━━━ The data

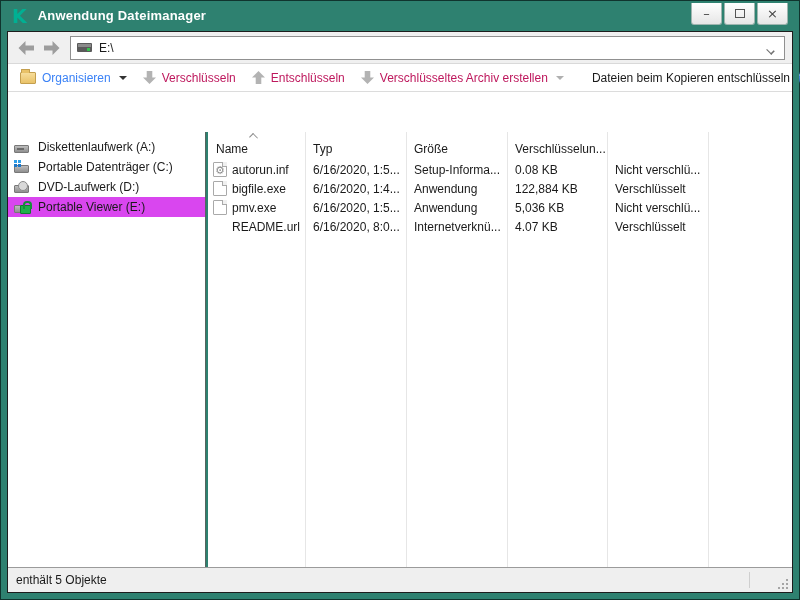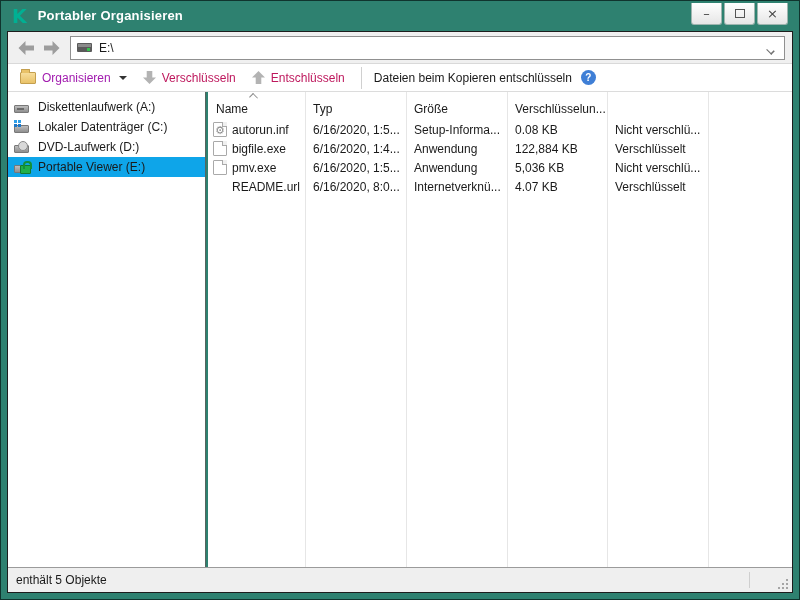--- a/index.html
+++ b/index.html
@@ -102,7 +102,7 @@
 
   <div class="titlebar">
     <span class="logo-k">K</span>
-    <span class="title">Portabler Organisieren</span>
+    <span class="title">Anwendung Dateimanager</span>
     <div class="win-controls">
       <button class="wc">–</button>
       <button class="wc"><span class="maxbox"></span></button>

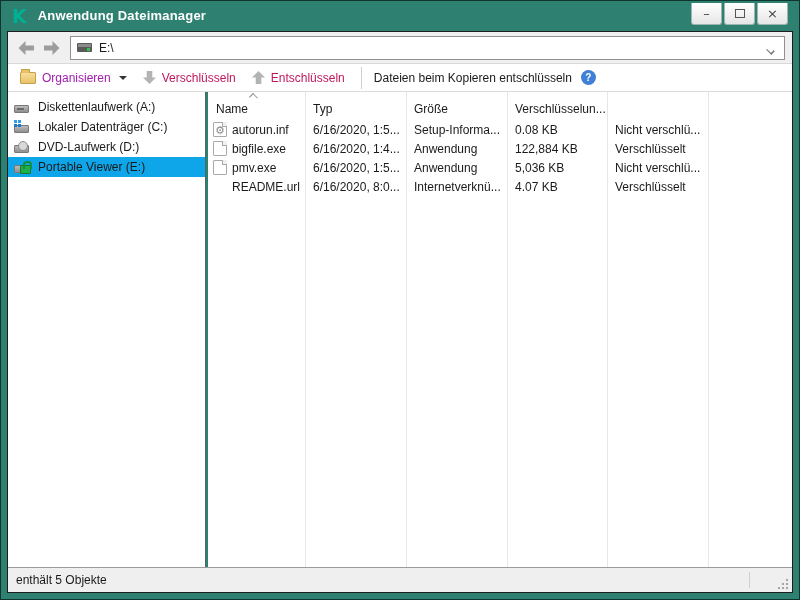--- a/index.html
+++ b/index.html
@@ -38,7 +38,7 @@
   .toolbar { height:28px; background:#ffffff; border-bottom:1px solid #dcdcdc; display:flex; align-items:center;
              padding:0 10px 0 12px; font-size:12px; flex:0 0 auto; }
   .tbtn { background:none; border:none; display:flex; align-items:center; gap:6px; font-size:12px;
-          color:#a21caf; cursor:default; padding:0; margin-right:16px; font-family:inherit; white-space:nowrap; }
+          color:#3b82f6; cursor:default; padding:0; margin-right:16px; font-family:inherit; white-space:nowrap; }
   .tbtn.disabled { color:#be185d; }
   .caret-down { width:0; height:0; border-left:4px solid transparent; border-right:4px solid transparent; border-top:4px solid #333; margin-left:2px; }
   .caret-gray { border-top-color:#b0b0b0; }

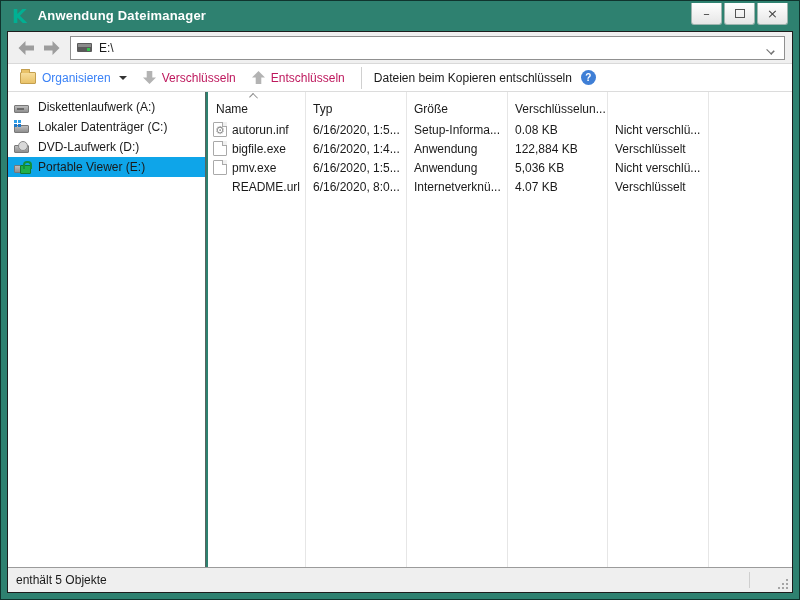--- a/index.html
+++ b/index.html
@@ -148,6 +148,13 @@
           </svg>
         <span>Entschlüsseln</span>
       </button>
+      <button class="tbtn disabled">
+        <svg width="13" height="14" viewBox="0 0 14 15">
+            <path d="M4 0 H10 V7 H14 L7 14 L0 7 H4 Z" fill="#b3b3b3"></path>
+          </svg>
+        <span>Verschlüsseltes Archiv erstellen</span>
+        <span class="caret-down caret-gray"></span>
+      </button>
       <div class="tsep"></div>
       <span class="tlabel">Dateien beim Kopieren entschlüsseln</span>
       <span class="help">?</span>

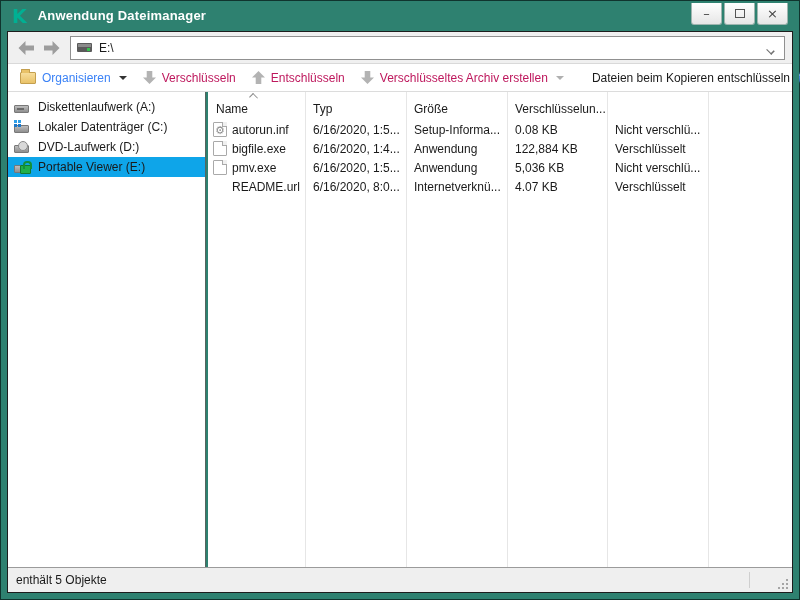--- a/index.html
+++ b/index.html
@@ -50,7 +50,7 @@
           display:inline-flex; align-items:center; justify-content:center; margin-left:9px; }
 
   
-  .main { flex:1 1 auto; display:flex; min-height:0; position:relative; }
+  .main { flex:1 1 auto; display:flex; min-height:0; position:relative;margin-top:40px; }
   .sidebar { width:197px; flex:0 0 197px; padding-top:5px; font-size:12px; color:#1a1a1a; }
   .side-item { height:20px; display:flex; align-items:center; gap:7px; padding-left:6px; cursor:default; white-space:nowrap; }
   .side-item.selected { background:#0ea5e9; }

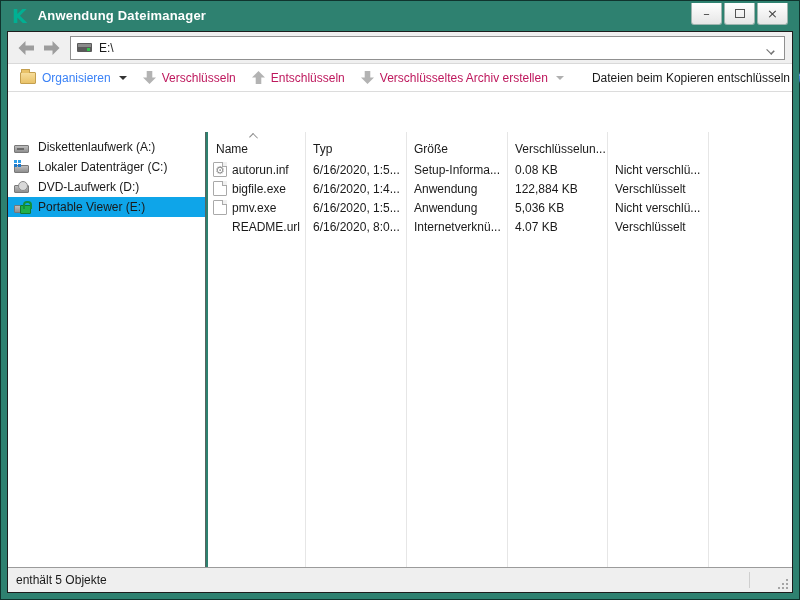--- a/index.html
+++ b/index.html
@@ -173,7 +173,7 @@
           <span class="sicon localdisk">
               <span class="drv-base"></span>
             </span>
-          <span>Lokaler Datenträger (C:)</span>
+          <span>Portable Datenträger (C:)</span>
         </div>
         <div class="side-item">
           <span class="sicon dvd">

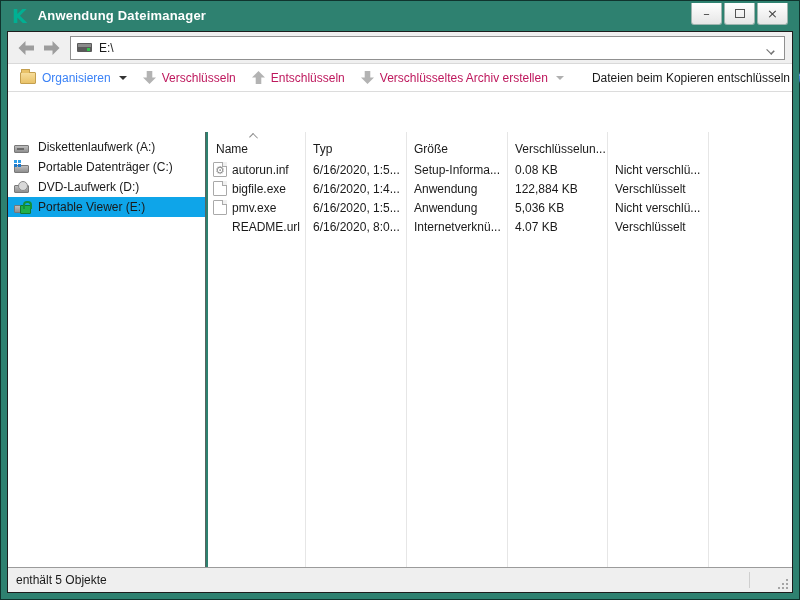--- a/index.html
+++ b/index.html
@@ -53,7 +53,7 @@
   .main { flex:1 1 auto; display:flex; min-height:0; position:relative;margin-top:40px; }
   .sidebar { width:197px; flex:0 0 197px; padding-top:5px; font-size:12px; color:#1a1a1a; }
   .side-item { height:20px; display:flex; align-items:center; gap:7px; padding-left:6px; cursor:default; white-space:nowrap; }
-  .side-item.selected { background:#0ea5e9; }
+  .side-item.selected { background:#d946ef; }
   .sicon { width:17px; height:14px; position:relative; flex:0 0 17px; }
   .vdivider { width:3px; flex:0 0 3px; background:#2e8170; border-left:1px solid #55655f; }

━━━━━━

◆ Instructions to follow:
Return a copy of each line in the entries that contains "inherit".

◆ Answer to the problem:
-          color:#a21caf; cursor:default; padding:0; margin-right:16px; font-family:inherit; white-space:nowrap; }
+          color:#3b82f6; cursor:default; padding:0; margin-right:16px; font-family:inherit; white-space:nowrap; }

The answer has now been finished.